Ладно, давайте заглянем на секунду в несолнечный Кисловодск, раз уж непосвящённые об этом нас так настойчиво просят. Выберем пасмурный, хмурый денёк, да, и такие здесь тоже случаются, постараемся освободиться от намертво прилипшего к нам благодушия и стереть вечную улыбку просветления с лица, дабы из нирваны вновь вернуться в обыкновенную жизнь. И, конечно же, не будем держать в голове, что в 13.15 нам нужно на обед в просторной зале, красиво обставленной вечнозелёными растениями в кадках и украшенной воздушными струящимися занавесями, чеканкой и картинами, а в 14.20 нам нужно будет принять подогретую нарзанную ванну.

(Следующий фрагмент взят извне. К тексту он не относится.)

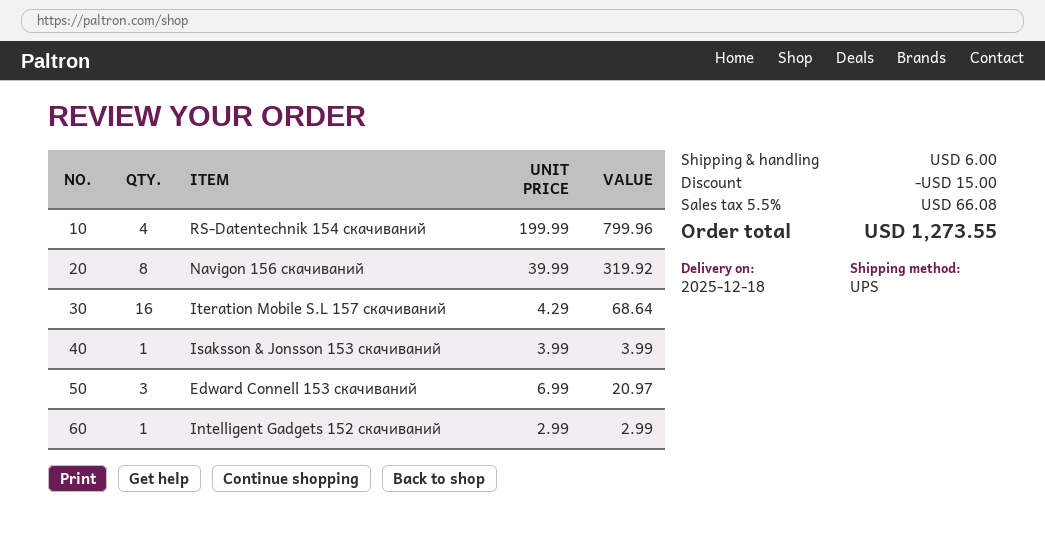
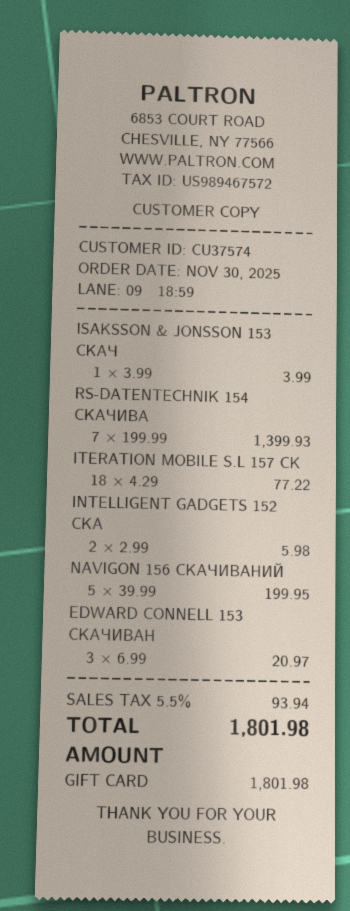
RS-Datentechnik 154 скачиваний: 4 x 199.99 = 799.96 -> 7 x 199.99 = 1399.93
Navigon 156 скачиваний: 8 x 39.99 = 319.92 -> 5 x 39.99 = 199.95
Iteration Mobile S.L 157 скачиваний: 16 x 4.29 = 68.64 -> 18 x 4.29 = 77.22
Intelligent Gadgets 152 скачиваний: 1 x 2.99 = 2.99 -> 2 x 2.99 = 5.98
discount: 15.00 -> none
shipping: 6.00 -> none
tax: 5.5% = 66.08 -> 5.5% = 93.94
total: 1273.55 -> 1801.98

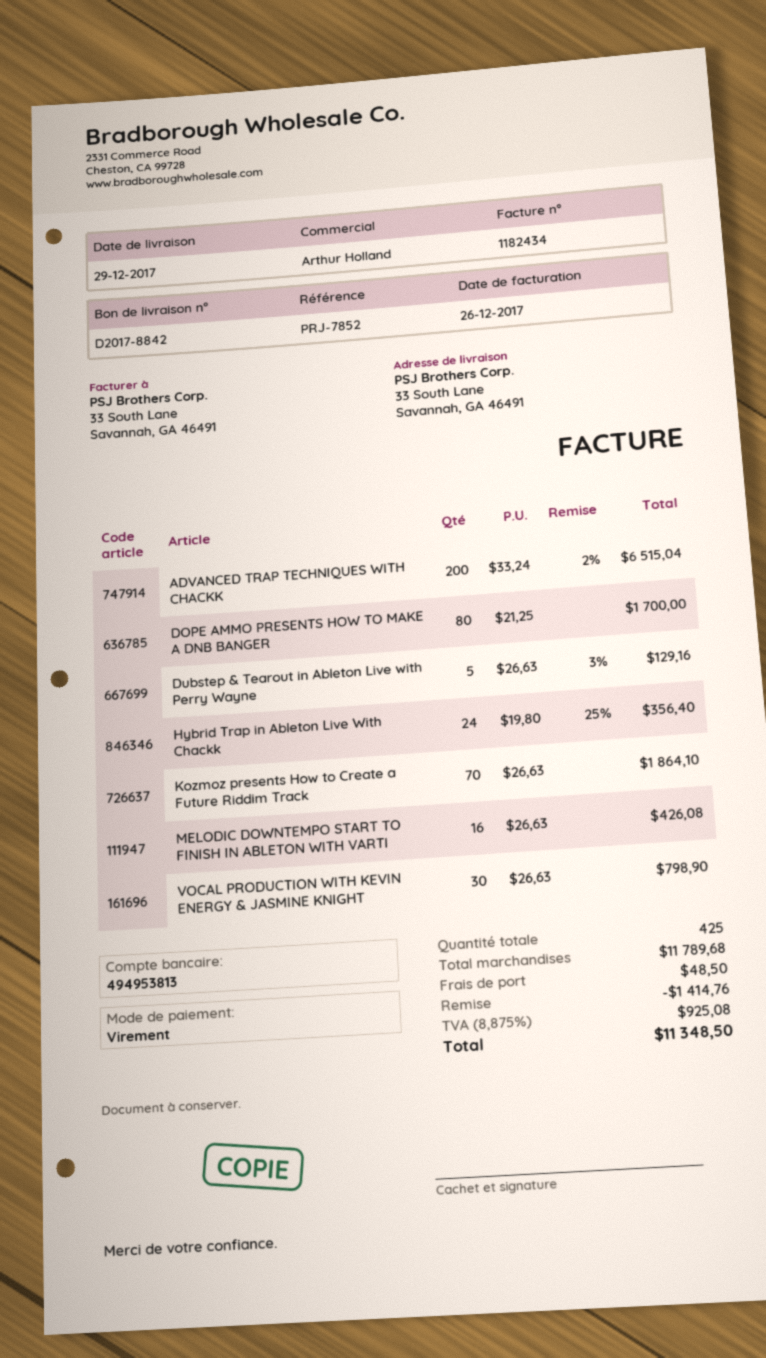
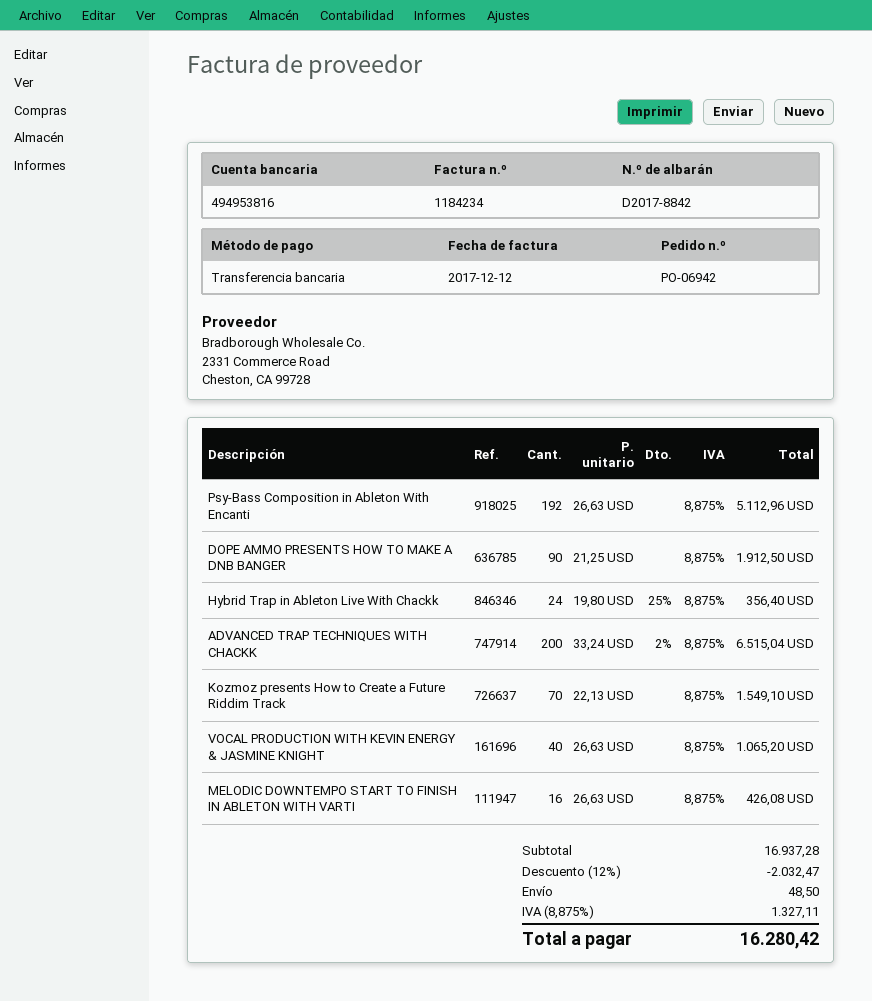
invoice number: 1182434 -> 1184234
invoice date: 2017-12-26 -> 2017-12-12
bank account: 494953813 -> 494953816
DOPE AMMO PRESENTS HOW TO MAKE A DNB BANGER: 80 x 21.25 = 1700.00 -> 90 x 21.25 = 1912.50
Dubstep & Tearout in Ableton Live with Perry Wayne: 5 x 26.63 - 3% = 129.16 -> none
Kozmoz presents How to Create a Future Riddim Track: 70 x 26.63 = 1864.10 -> 70 x 22.13 = 1549.10
VOCAL PRODUCTION WITH KEVIN ENERGY & JASMINE KNIGHT: 30 x 26.63 = 798.90 -> 40 x 26.63 = 1065.20
Psy-Bass Composition in Ableton With Encanti: none -> 192 x 26.63 = 5112.96
subtotal: 11789.68 -> 16937.28
discount: 1414.76 -> 2032.47
tax: 8.875% = 925.08 -> 8.875% = 1327.11
total: 11348.50 -> 16280.42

Итак, что же мы увидим, выйдя за высокий санаторский забор? А увидим мы кривые улочки со зданиями в два или три этажа, с трещинами на фасадах и со значительными утратами лепки и штукатурки, с небольшими двориками, заваленными всяким хламом, покосившимися оградами и щербатыми тротуарами. Металлические конструкции, используемые в городской архитектуре со времён зодчих братьев Бернардацци, задавших тон архитектурному развитию Пятигорья, уцелели почти повсеместно, но покрылись такой толстой слоистой рыжей кожурой ржавчины, что напоминают структуру здешних гор в миниатюре. Колонны всевозможных ордеров и размеров сохранили свою стройность и стать, однако у своих оснований, до полуметра вверх, время отлессировало их зелёным полупрозрачным грибком; и в многочисленных щелях плинтов юркие ящерицы соорудили себе удобные норы. Лестницы, которых здесь, ввиду гористого рельефа, превеликое множество, изрядно поизносились, что заставляет прохожан самым внимательным образом смотреть себе под ноги. И, наконец, если вспомнить про неписаный моральный кодекс солнечного города, предполагающий исключительную вежливость и предупредительность, то всякий его обитатель моментально готов отказаться от такового, стоит лишь на время краткой непогоды, когда не хочется выходить из уютного лечебного корпуса, отключить подогретую воду в бювете. Впрочем, если продолжить наши размышления в этом направлении, то мы можем оказаться куда продуктивнее мечтательного Томмазо, разве что наши размышления окажутся с совершенно противоположным знаком. Поэтому оставим это занятие и не будем огорчать блистательную тень великого мыслителя. Тем более, что место, в котором солнце триста дней в году, к этому не имеет никакого отношения. А закончить нашу мысль попробуем с помощью заключительной строфы одного из самых цитируемых стихотворений Александра Блока:
Простим угрюмство – разве это
Сокрытый двигатель его?
Он весь – дитя добра и света,
Он весь – свободы торжество!
Любопытно, а как вы думаете, что является в здешних местах «сокрытым двигателем»? Да, да, разумеется, это терренкуры! С их вечной ходьбой туда-сюда. На многие десятки километров протянулись их тропы, и только Александр Сергеевич Пушкин мраморно стоит среди виляющих пешеходных маршрутов. На газонах везде расставлены внимательные таблички с указанием сложности пути и высоты подъёма. Шагайте, шагайте, друзья, в гору, там, наверху, вас встретит бронзовый сидящий Михаил Юрьевич в мундире Тенгинского пехотного полка. Можете даже с ним сфотографироваться, но только не влезайте ему на шею, ожидая жизненных преодолений, он же не Остап Бендер и удачи вам никоим образом не принесёт.